To do » Scan the records below, and wherever a line has the word "name", pull it out.

(Records from a data collection)
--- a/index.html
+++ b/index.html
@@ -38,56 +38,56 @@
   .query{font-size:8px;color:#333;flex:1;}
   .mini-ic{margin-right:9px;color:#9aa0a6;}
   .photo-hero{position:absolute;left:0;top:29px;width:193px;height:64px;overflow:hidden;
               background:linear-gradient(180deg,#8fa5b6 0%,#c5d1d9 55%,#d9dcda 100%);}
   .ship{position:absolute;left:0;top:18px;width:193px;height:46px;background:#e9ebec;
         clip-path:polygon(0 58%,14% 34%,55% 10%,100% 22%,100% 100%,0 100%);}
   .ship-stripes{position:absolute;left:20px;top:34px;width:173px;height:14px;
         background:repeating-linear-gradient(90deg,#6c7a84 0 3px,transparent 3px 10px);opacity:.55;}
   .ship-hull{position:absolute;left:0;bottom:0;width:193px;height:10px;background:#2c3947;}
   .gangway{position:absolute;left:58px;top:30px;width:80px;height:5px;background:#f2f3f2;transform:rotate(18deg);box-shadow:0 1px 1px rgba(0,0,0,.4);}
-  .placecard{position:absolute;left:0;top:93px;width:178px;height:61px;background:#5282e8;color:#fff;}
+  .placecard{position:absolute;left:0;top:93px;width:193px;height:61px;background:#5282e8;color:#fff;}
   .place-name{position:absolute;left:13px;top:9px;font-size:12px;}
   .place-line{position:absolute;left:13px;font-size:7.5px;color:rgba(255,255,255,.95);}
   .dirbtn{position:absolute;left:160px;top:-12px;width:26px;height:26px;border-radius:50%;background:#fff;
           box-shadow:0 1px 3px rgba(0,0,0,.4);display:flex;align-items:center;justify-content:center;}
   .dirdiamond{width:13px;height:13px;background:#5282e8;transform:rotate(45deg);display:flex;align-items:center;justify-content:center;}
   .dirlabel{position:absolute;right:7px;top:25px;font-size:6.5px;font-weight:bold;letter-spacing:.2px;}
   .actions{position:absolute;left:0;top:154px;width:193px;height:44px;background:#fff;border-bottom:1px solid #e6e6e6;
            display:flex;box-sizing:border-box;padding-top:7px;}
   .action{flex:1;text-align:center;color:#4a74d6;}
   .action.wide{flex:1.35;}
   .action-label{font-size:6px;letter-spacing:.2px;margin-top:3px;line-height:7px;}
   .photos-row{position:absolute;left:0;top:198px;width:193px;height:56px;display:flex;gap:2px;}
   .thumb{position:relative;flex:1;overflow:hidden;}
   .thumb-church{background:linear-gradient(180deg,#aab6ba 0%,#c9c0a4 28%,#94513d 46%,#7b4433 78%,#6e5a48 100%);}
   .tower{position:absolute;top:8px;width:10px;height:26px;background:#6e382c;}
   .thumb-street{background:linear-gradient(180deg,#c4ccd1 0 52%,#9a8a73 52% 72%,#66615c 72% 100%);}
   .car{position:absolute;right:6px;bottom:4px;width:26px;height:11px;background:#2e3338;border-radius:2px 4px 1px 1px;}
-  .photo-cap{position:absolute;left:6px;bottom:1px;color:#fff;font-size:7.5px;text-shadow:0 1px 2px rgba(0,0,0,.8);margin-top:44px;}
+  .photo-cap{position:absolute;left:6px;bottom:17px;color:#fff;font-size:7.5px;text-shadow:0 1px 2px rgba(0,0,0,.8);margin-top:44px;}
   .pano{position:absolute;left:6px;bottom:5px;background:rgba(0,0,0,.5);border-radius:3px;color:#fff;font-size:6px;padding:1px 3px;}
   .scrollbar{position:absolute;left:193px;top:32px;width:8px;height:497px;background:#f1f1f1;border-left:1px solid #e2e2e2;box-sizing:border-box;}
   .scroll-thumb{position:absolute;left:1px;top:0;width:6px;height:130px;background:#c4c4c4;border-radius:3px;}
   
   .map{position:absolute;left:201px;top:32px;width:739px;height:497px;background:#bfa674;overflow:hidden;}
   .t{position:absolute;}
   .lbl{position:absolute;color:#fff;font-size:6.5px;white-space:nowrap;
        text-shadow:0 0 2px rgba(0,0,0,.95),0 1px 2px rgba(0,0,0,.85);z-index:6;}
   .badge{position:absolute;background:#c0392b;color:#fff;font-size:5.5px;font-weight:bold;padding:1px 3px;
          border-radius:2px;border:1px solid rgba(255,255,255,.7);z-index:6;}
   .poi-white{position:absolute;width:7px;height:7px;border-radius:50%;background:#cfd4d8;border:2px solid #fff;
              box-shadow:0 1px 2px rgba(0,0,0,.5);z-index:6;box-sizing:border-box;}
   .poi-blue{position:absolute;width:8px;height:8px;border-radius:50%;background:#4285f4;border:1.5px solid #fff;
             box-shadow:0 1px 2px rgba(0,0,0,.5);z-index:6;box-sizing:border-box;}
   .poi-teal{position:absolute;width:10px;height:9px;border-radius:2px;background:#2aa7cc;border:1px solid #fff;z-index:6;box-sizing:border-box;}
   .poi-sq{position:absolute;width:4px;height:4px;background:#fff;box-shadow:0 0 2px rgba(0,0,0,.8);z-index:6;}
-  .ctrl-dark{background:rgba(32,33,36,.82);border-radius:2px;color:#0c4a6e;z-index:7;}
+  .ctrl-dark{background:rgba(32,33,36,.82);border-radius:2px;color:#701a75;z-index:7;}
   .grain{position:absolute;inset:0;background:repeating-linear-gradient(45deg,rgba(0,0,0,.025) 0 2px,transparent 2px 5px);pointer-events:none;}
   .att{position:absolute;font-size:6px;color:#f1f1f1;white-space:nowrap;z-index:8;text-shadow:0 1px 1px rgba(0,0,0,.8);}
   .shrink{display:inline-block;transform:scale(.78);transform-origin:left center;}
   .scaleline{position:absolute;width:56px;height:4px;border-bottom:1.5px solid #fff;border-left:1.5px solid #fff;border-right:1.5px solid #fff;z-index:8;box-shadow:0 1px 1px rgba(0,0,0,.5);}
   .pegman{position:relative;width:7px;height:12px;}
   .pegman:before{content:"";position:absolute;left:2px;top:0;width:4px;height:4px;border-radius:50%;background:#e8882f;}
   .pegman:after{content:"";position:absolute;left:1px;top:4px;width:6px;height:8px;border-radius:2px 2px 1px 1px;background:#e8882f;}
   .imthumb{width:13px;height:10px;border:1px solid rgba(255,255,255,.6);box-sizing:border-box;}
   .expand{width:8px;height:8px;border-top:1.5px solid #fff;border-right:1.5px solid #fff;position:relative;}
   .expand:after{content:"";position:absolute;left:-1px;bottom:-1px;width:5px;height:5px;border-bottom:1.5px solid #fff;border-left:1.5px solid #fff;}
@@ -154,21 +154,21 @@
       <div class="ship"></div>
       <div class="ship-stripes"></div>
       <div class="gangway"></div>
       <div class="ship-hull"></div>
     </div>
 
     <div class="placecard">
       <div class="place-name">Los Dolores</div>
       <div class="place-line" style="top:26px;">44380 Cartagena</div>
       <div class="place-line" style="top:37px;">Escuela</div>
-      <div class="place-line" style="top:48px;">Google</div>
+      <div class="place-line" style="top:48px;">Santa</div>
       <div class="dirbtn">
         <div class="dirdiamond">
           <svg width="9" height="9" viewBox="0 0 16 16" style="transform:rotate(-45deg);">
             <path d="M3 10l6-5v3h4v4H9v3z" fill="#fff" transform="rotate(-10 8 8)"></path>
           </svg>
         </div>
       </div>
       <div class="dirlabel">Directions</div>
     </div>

Exercise output »
   .place-name{position:absolute;left:13px;top:9px;font-size:12px;}
       <div class="place-name">Los Dolores</div>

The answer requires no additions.